The first is the concept of total surveillance. In this future, everything is recorded and is available to anyone who wants to take the time to look at it. The notions of privacy in the sense of hiding things from other people are nonexistent. There are several points in the plot that hinge upon the existence of this complete record of everything. I suspect I’ll end up writing 10 or 20 pages of background material on this. But then again I thought that the time travel background would be 10 or 20 pages and it’s going to be at least 60 or 70 pages.
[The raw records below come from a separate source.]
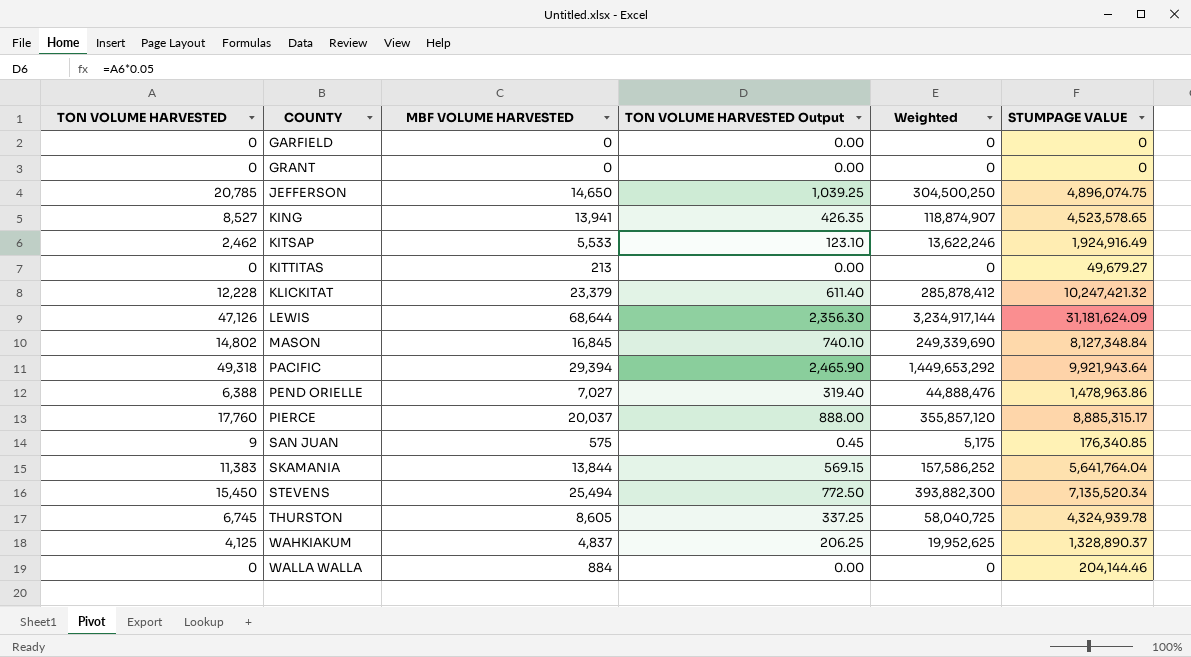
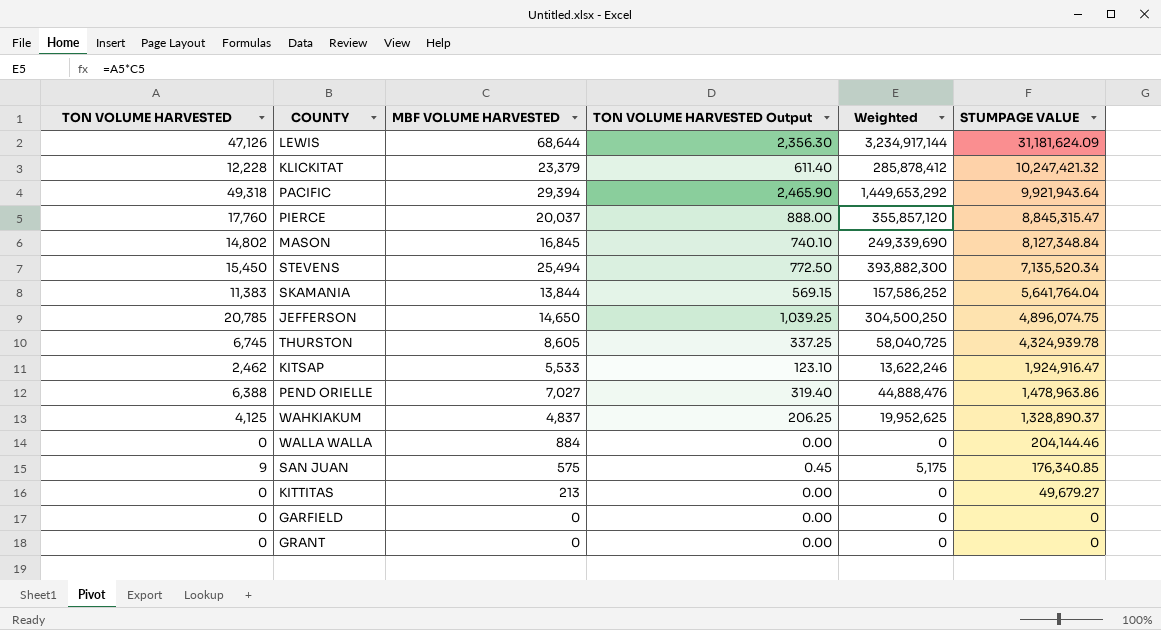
row order: COUNTY ascending -> STUMPAGE VALUE descending
row KING: 8,527 | 13,941 | 426.35 | 118,874,907 | 4,523,578.65 -> none
PIERCE | STUMPAGE VALUE: 8,885,315.17 -> 8,845,315.47
KITSAP | STUMPAGE VALUE: 1,924,916.49 -> 1,924,916.47

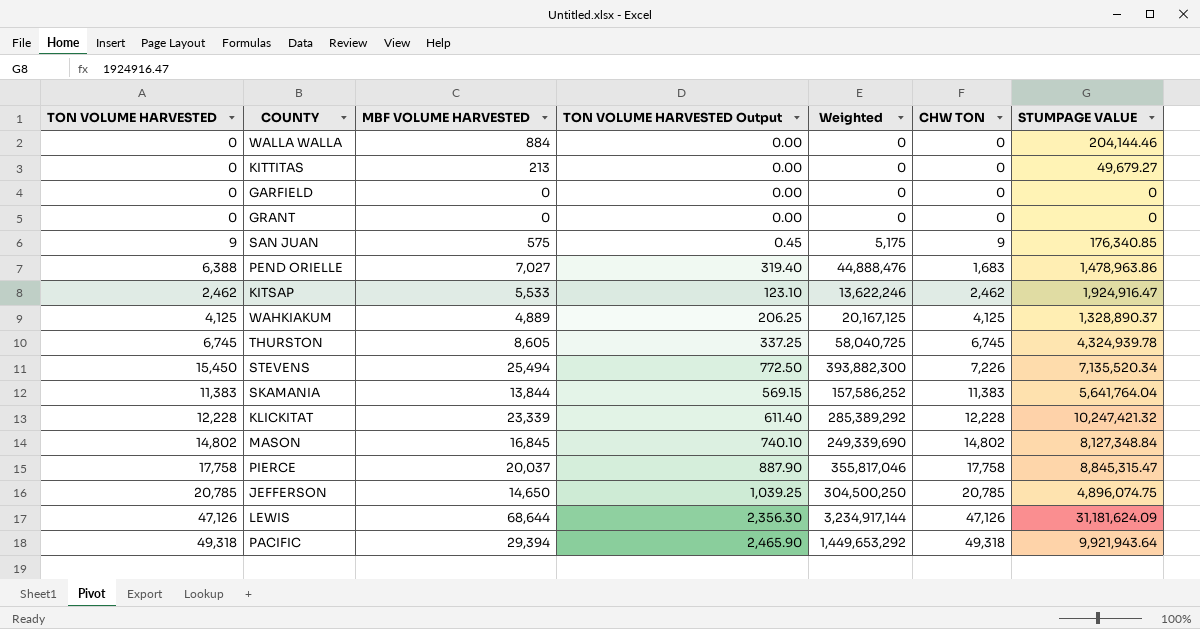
row order: STUMPAGE VALUE descending -> CHW TON ascending
column CHW TON | position: none -> 6
WAHKIAKUM | MBF VOLUME HARVESTED: 4,837 -> 4,889
WAHKIAKUM | Weighted: 19,952,625 -> 20,167,125
KLICKITAT | MBF VOLUME HARVESTED: 23,379 -> 23,339
KLICKITAT | Weighted: 285,878,412 -> 285,389,292
PIERCE | TON VOLUME HARVESTED: 17,760 -> 17,758
PIERCE | TON VOLUME HARVESTED Output: 888.00 -> 887.90
PIERCE | Weighted: 355,857,120 -> 355,817,046

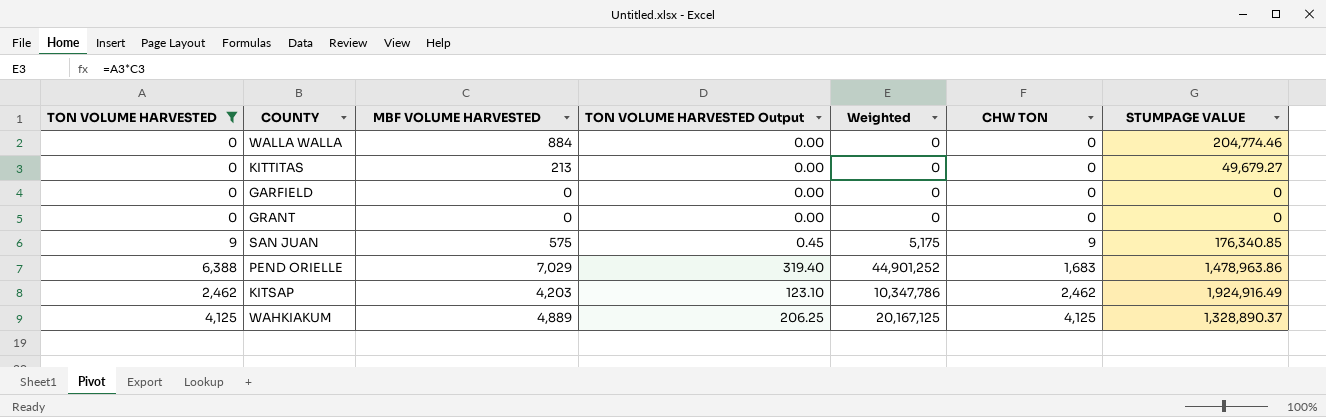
filter: none -> TON VOLUME HARVESTED <= 6,388
WALLA WALLA | STUMPAGE VALUE: 204,144.46 -> 204,774.46
PEND ORIELLE | MBF VOLUME HARVESTED: 7,027 -> 7,029
PEND ORIELLE | Weighted: 44,888,476 -> 44,901,252
KITSAP | MBF VOLUME HARVESTED: 5,533 -> 4,203
KITSAP | Weighted: 13,622,246 -> 10,347,786
KITSAP | STUMPAGE VALUE: 1,924,916.47 -> 1,924,916.49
The second aspect is the extensive use of artificial intelligence. In the future that I am constructing, great parts of how the society works are handled by artificially intelligent machines. There is no great “over mind” that is out to destroy or even control human beings. The artificial intelligences are there to help but again with everything there are costs that ultimately must be paid. I’m in the process of reading several books on artificial intelligence and I suspect I’ll end up writing 30 or 40 pages of back story in this area.
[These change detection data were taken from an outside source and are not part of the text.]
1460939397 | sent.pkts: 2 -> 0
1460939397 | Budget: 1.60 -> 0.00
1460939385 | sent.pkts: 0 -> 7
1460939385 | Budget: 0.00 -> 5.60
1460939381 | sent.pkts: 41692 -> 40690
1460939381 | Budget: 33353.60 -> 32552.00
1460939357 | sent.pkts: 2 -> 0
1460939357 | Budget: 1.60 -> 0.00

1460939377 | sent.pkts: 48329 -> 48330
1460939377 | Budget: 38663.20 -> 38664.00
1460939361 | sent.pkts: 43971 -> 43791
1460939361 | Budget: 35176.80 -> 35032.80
The third aspect is an economy of abundance. The machines produce virtually anything that an individual might want. There is no economic reason why people have to work, but they work anyway for psychic rewards. This abundance changes the way that society works. It changes how the plot advances. I expect to write another 10 to 20 pages about this topic.
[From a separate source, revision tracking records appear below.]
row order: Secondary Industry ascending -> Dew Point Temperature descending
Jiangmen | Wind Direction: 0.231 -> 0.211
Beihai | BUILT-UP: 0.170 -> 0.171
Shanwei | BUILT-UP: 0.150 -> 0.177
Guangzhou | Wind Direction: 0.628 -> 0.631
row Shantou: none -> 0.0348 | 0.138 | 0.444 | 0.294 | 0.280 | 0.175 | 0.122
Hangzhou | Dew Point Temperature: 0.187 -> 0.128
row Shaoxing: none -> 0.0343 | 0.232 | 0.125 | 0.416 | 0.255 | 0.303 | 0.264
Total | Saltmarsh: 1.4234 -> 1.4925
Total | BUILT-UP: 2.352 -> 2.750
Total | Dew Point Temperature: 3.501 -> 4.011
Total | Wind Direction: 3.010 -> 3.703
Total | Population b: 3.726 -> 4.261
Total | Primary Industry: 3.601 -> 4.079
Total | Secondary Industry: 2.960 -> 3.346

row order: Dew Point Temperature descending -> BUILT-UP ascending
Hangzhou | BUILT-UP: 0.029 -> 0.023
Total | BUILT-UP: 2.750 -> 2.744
There are several reasons to go through this world-building process. First, it is just fun to do. One of the things that has attracted me to science fiction is the notion of “if this goes on, what will happen?” In other words if we extrapolate certain trends, what is likely to be the final outcomes for each of these trends? The outcomes for society as a whole, the outcomes for individuals, and the impacts of those outcomes on day-to-day living. Second, it is the desire or perhaps an obsession to ensure that the future that is described is one that is coherent in the sense that it is entirely consistent. I have certainly demanded that consistency from the authors of the books that I have read. I certainly do not want to fail a consistency test for my own work. Third, I think that it is important that the plot, and the universe in which it takes place, fit together. In my experience, really good science fiction involves characters trying to navigate through the logic of the constructed world. What are the politics of time travel? What are the technological implications of a world in which the overwhelming majority of the infrastructure is handled by artificial intelligent machines executing software that was built millennia ago? What are the psychological implications of a world in which everything is known and there is no place to hide? What are the implications of an economy of abundance? How does it affect the people in that world and how those people in turn affect the world?
The final question is how all of this back story affects the completed novel. What I have to do is figure out how much of the stuff will actually show up in the final draft of the novel, how much will be alluded to, and how much will simply be knowledge that I have as I write the novel that informs the text but is not really visible to the reader. Clearly, I have to be able to show the reader the parts of the world that are critical to how the plot unfolds and how the characters are affected. But I also have to create a sense in the reader that there are things around the corner or over the horizon that are unseen but still present and affect the world in which the narrative takes place. And that is one of the things that makes all of this so much fun.